Autor(en): Neuffer, B 
Hirschle, S
Jager, S
Stichwörter: allozymes; ANCESTRAL SPANISH; AVENA-BARBATA; BRASSICACEAE; BROMUS-TECTORUM POACEAE; BURSA-PASTORIS; colonizing species; European ancestors; flowering; HIRTULA; MULTILOCUS GENETIC-STRUCTURE; Plant Sciences; POPULATIONS; RAPDs; Shepherd's purse
Erscheinungsdatum: 1999
Herausgeber: ACAD SCI CZECH REPUBLIC INST BOTANY
Journal: FOLIA GEOBOTANICA
Volumen: 34
Ausgabe: 4
Startseite: 435
Seitenende: 450
Zusammenfassung: 
Twenty-two provenances of Capsella bursa-pastoris (Brassicaceae) from Patagonia and Tierra del Fuego and 13 provenances from the middle part of South America have been investigated for phenotypic traits (flowering, growth form parameters, fruit characters), isozymes (AAT, GDH, LAP), and RAPDs. Capsella is native to Europe and was introduced into South America in the 16th century. In Patagonia, we detected 23 different multilocus associations, but only five occurred in a frequency of more than 5%. By comparison with the geographic distribution patterns of multilocus genotypes in Europe, we inferred the ancestral European gene pools and the possible introduction routes. A particular multilocus genotype (MMG) was most frequent in the investigated area, and is native to the Iberian Peninsula. This genotype was with all probability introduced by Spaniards into central and northern South America, and it could have reached Patagonia from the north step by step. Other genotypes probably used a direct route from Europe, most likely via British sheep farmers in the second half of the 19th century.
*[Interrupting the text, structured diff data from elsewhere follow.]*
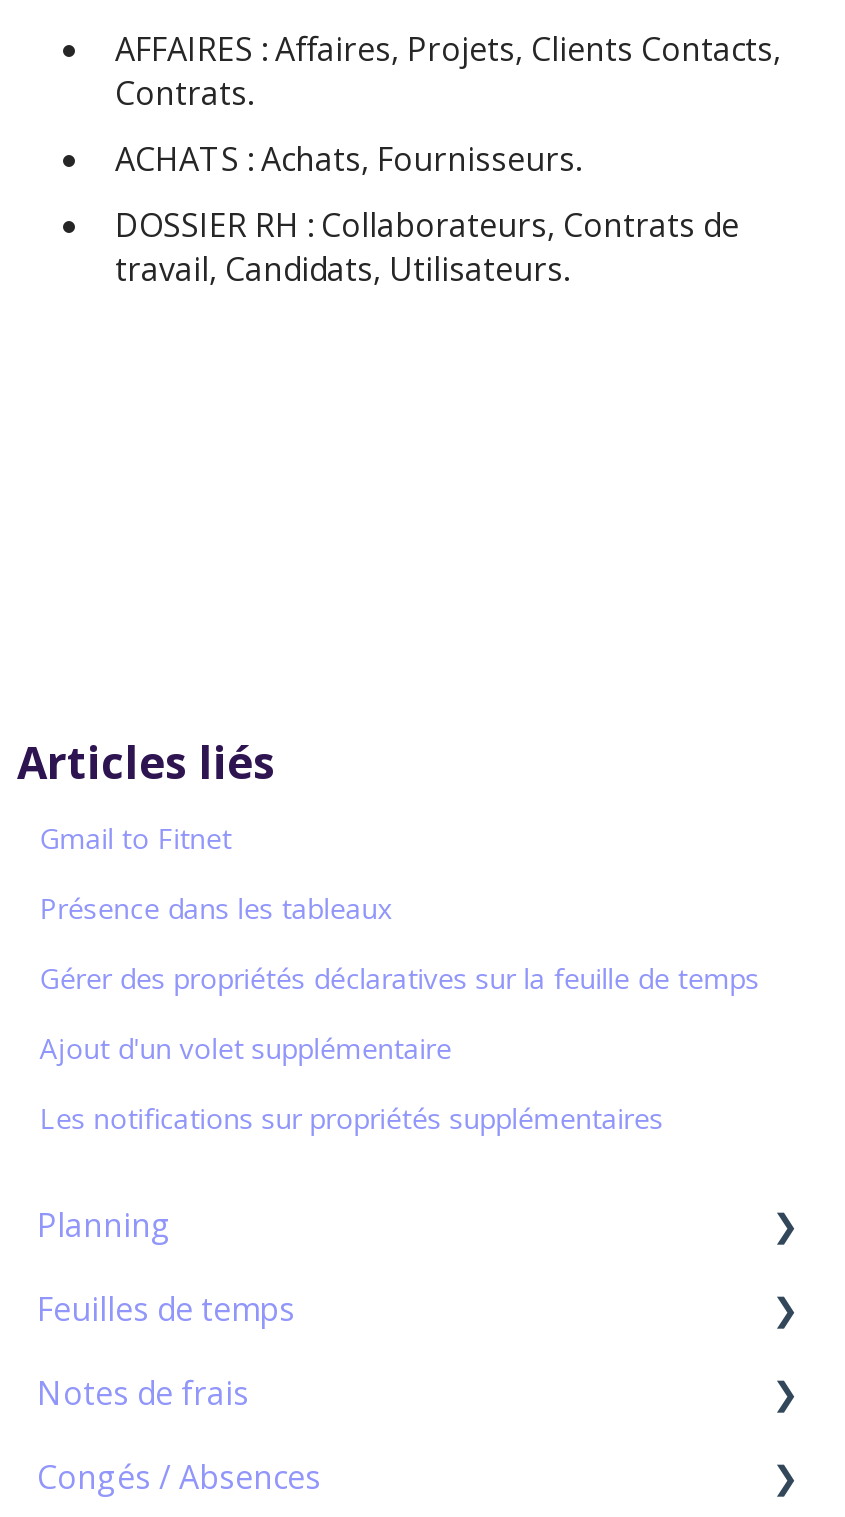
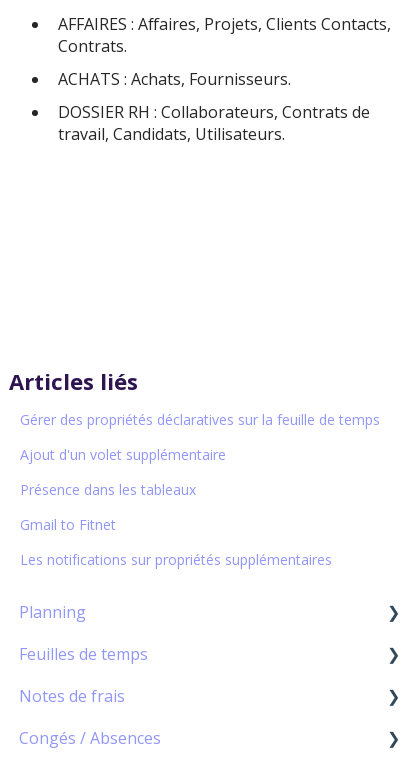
moved down: Présence dans les tableaux | Gmail to Fitnet

moved up: Gérer des propriétés déclaratives sur la feuille de temps | Ajout d'un volet supplémentaire
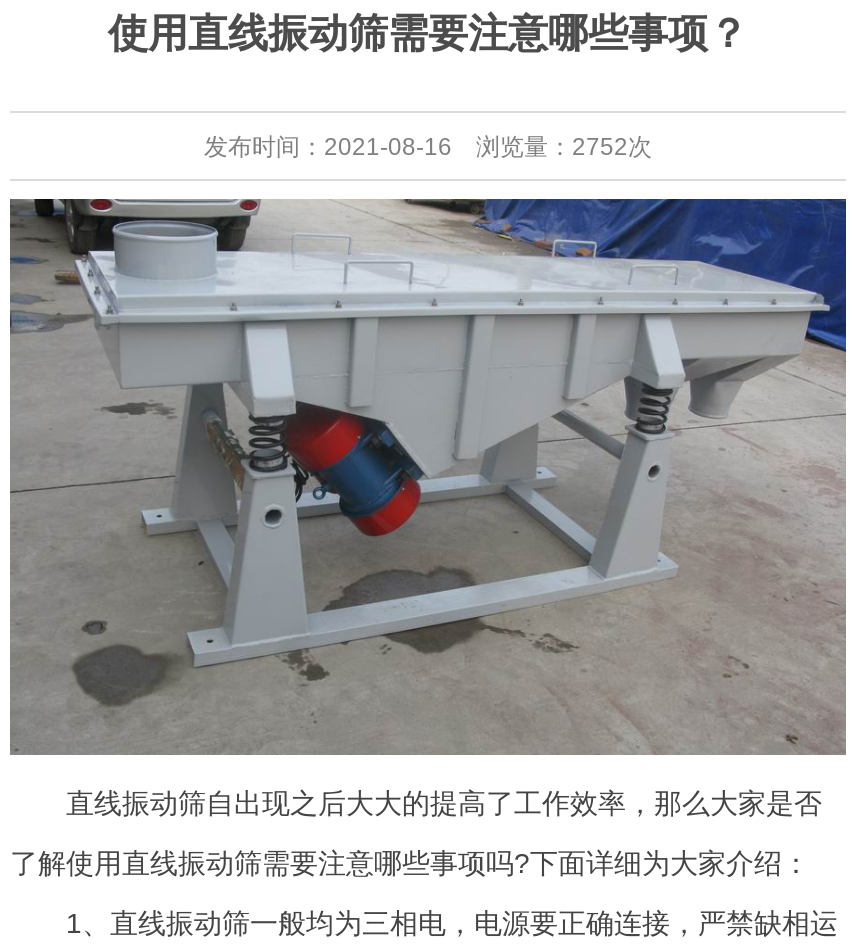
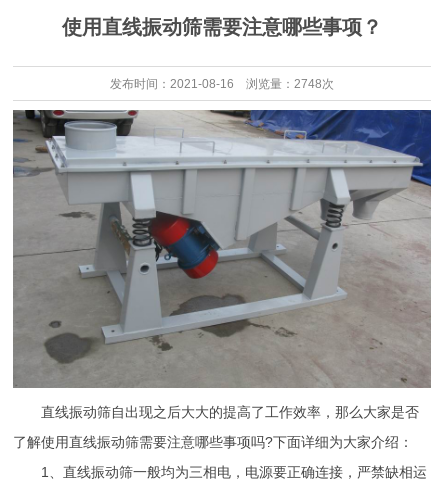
- 发布时间：2021-08-16 浏览量：2752次
+ 发布时间：2021-08-16 浏览量：2748次
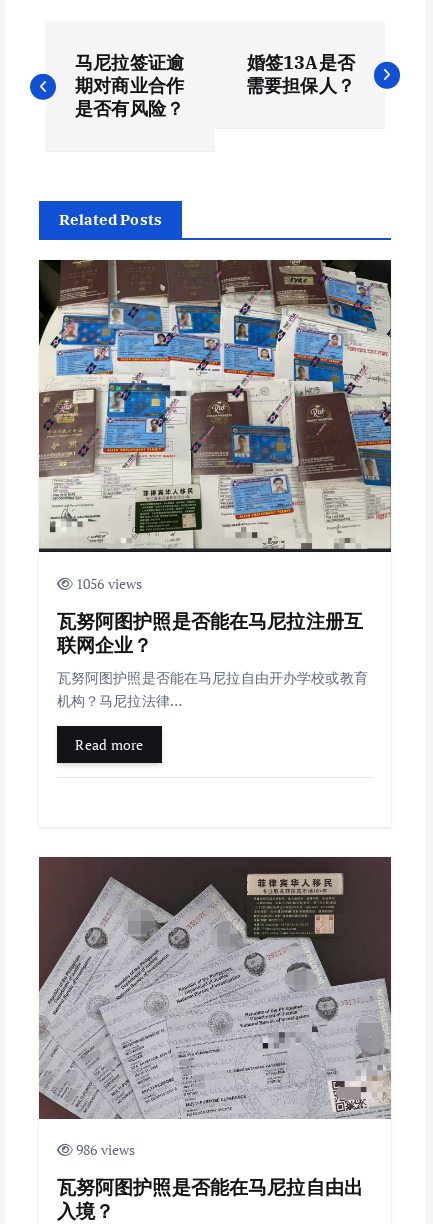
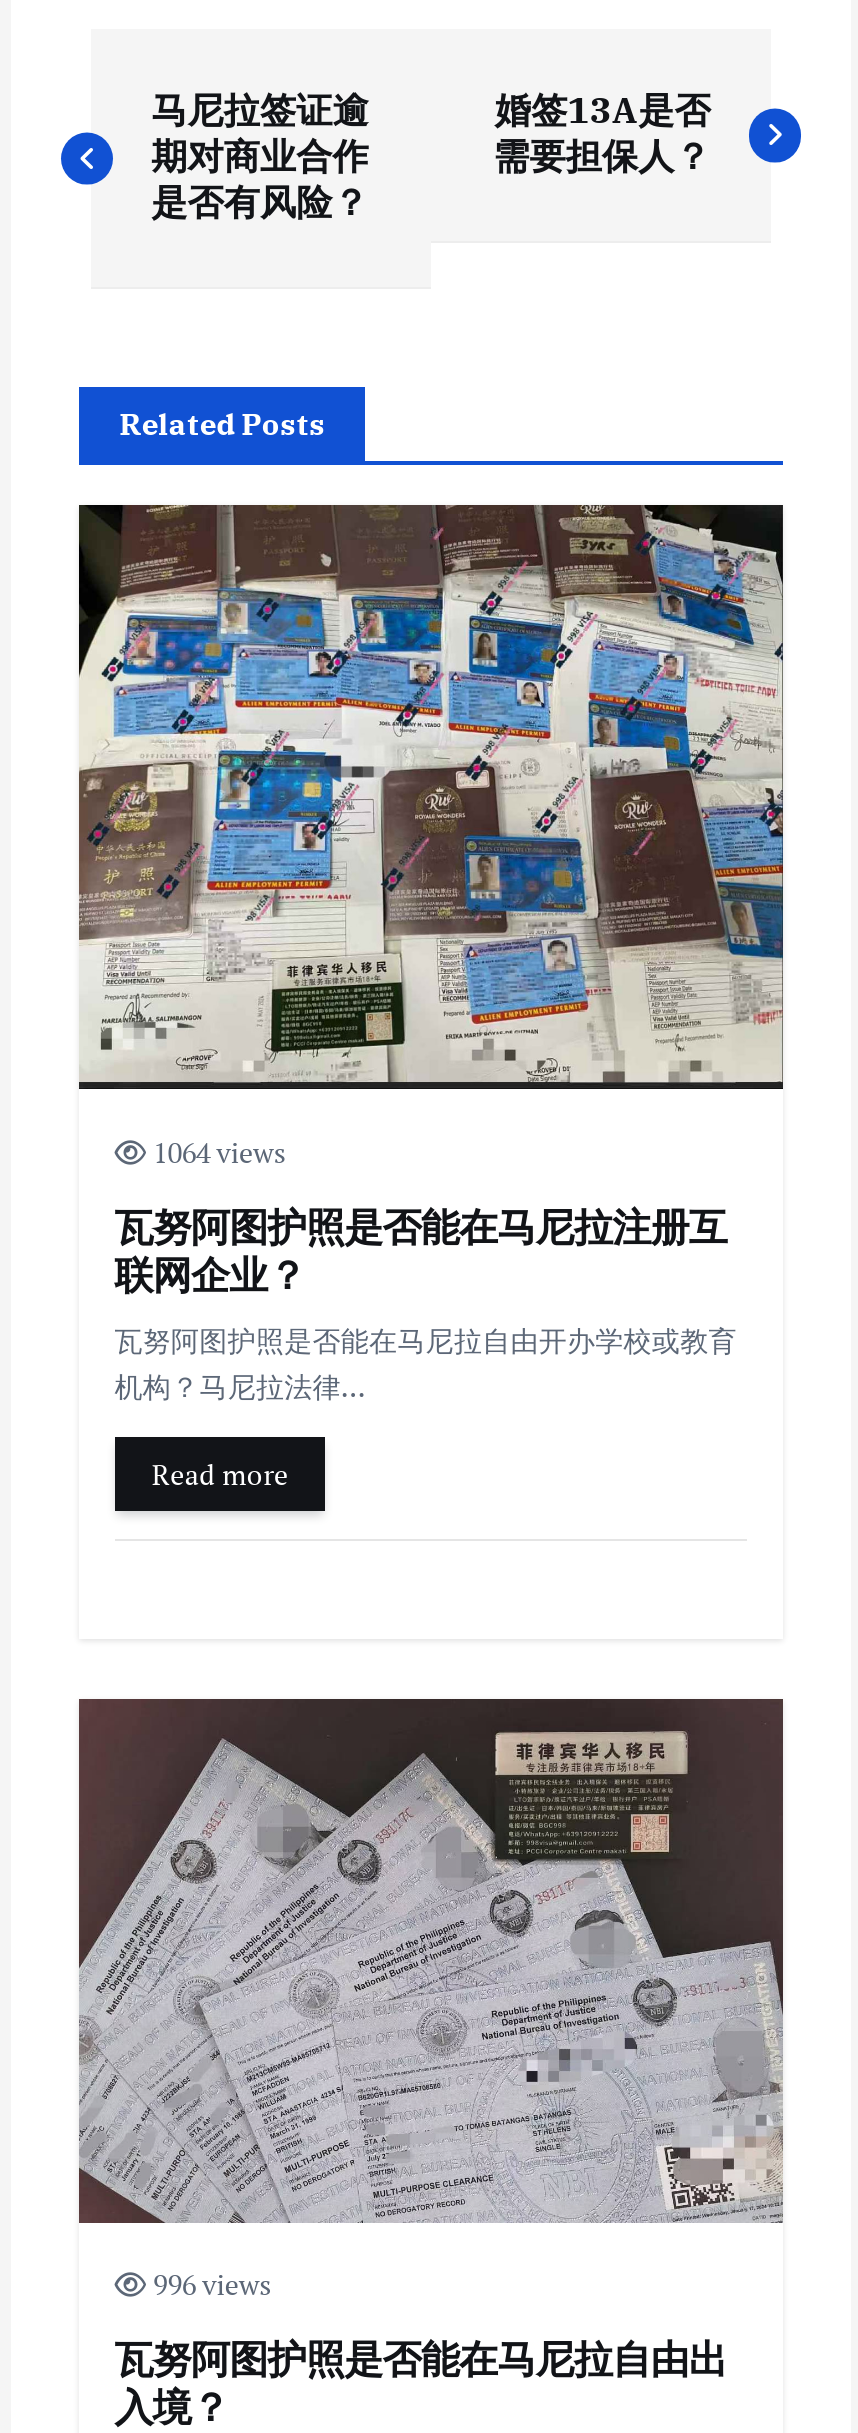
- 1056 views
+ 1064 views

- 986 views
+ 996 views
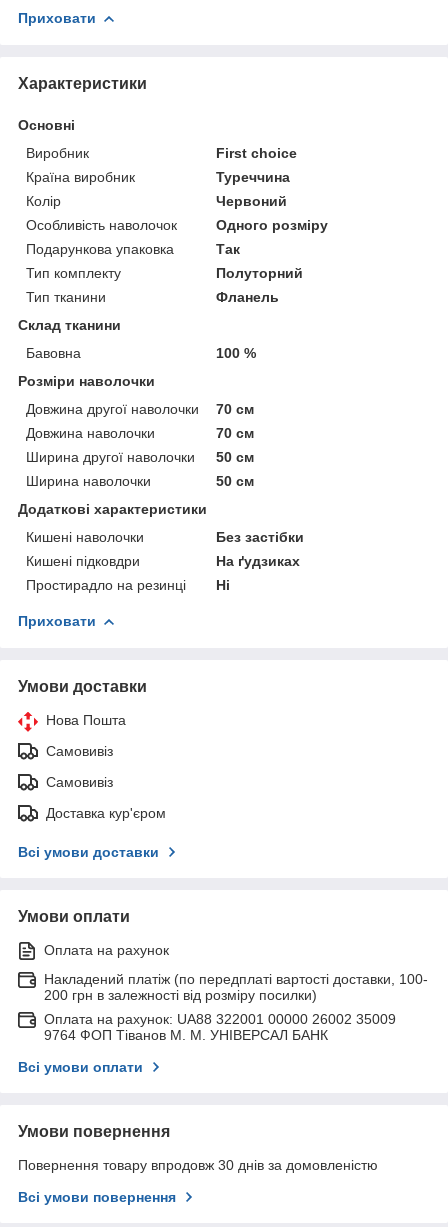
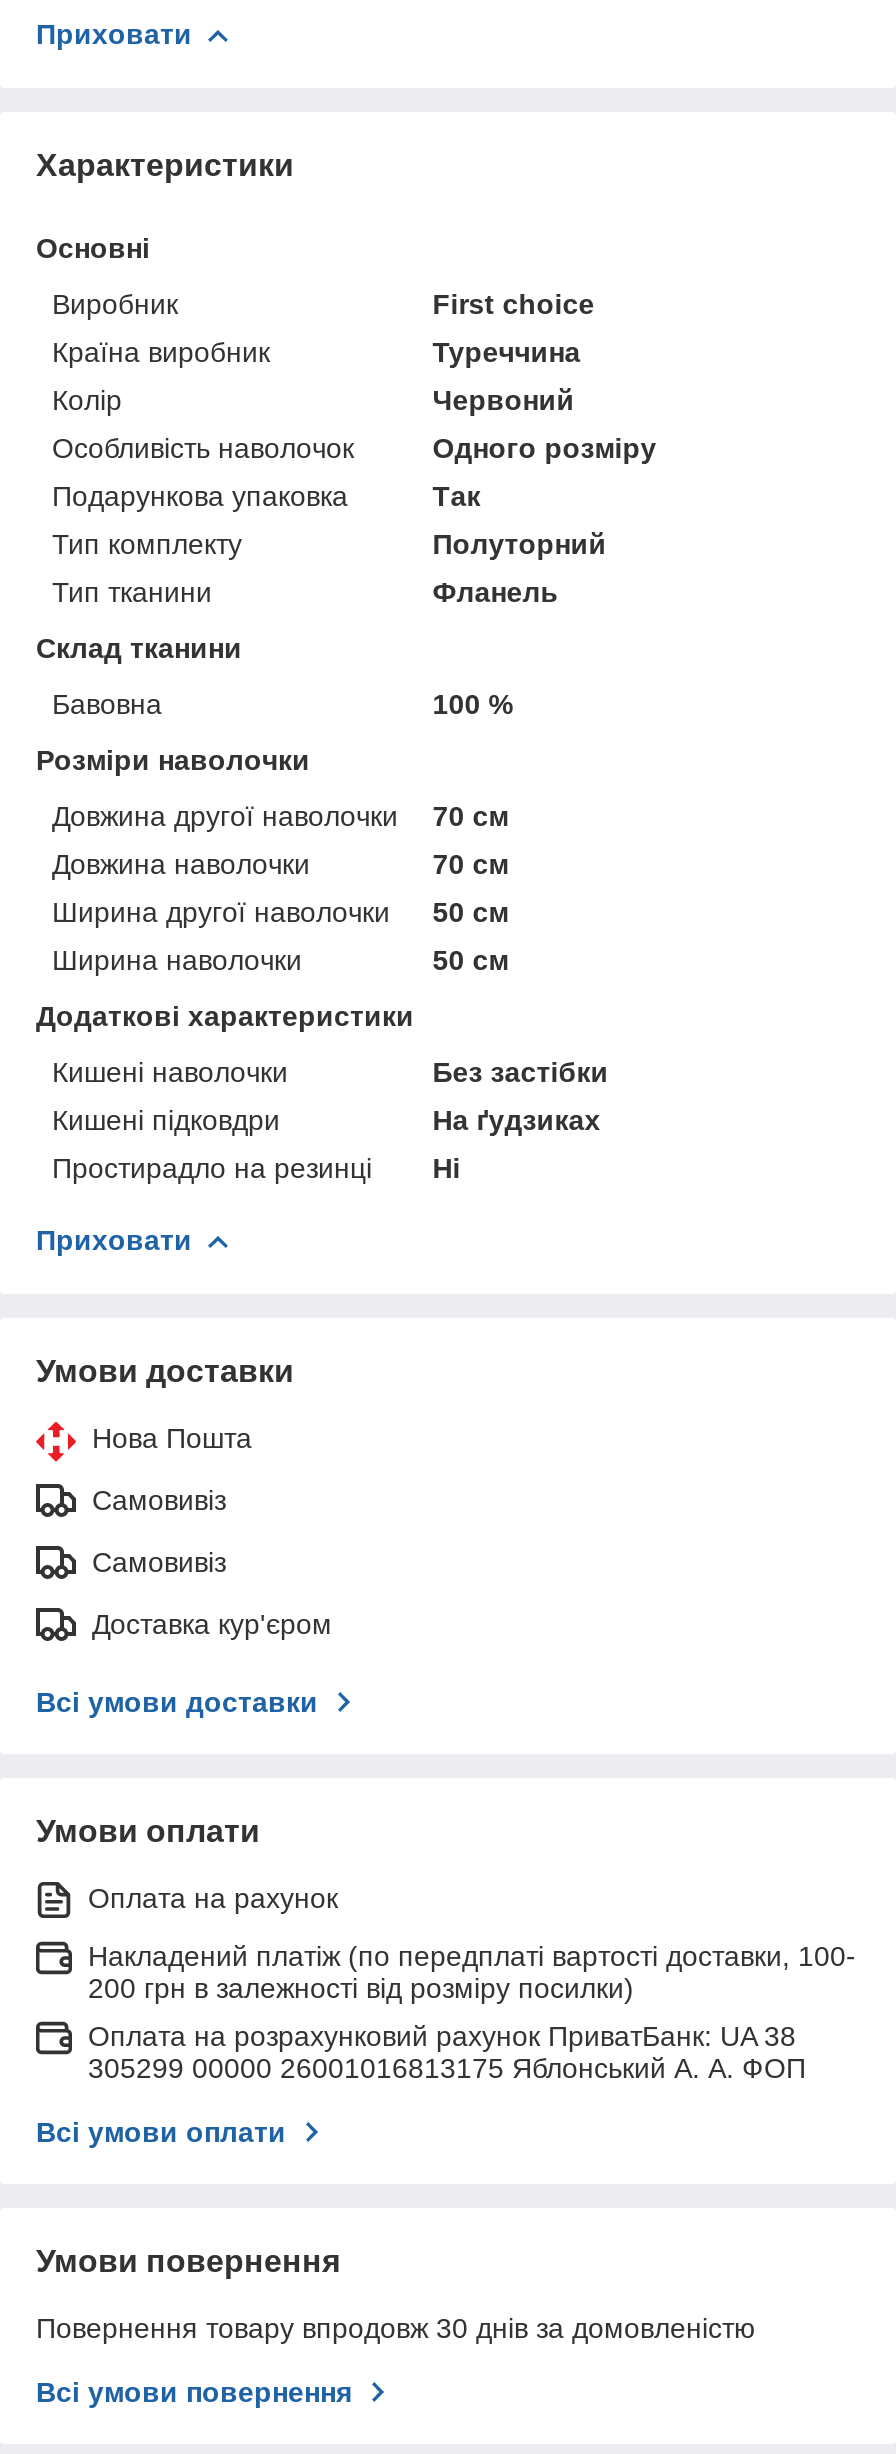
- Оплата на рахунок: UA88 322001 00000 26002 35009
- 9764 ФОП Тіванов М. М. УНІВЕРСАЛ БАНК
+ Оплата на розрахунковий рахунок ПриватБанк: UA 38
+ 305299 00000 26001016813175 Яблонський А. А. ФОП
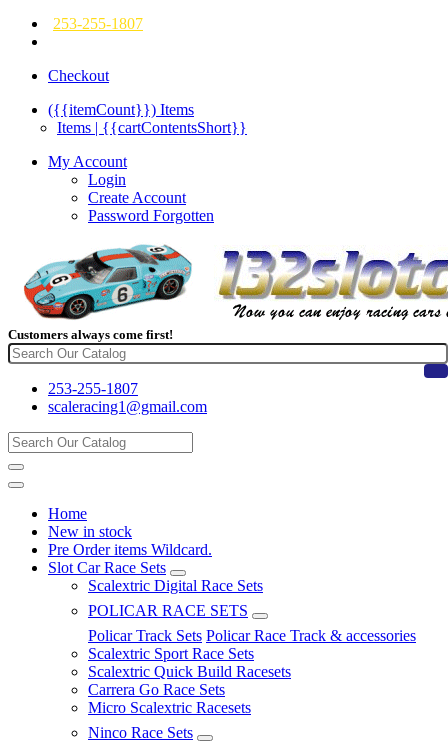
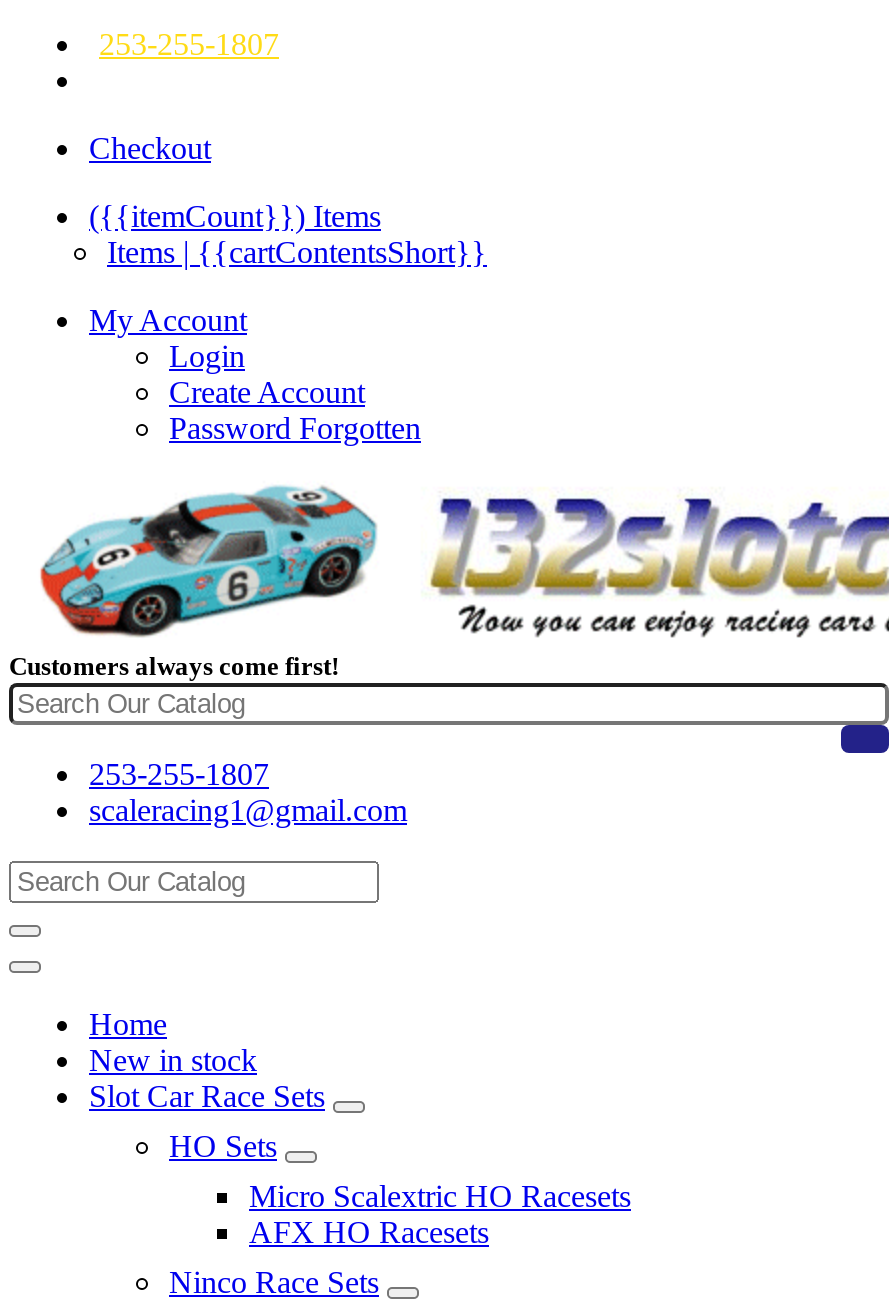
- Pre Order items Wildcard.

- Scalextric Digital Race Sets
- POLICAR RACE SETS
- Policar Track Sets Policar Race Track & accessories
- Scalextric Sport Race Sets
- Scalextric Quick Build Racesets
- Carrera Go Race Sets
- Micro Scalextric Racesets
+ HO Sets
+ Micro Scalextric HO Racesets
+ AFX HO Racesets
Rare genotypes in Patagonia may have been introduced recently by chance, or might be due to multilocus rearrangements in connection with rare outcrossing events. RAPD markers helped to trace colonial gene pools outside Europe and ancestral European gene pools and support the isozyme studies. Correlations between the life history traits and allozyme markers give evidence of the role adaptation may play in the colonizing process.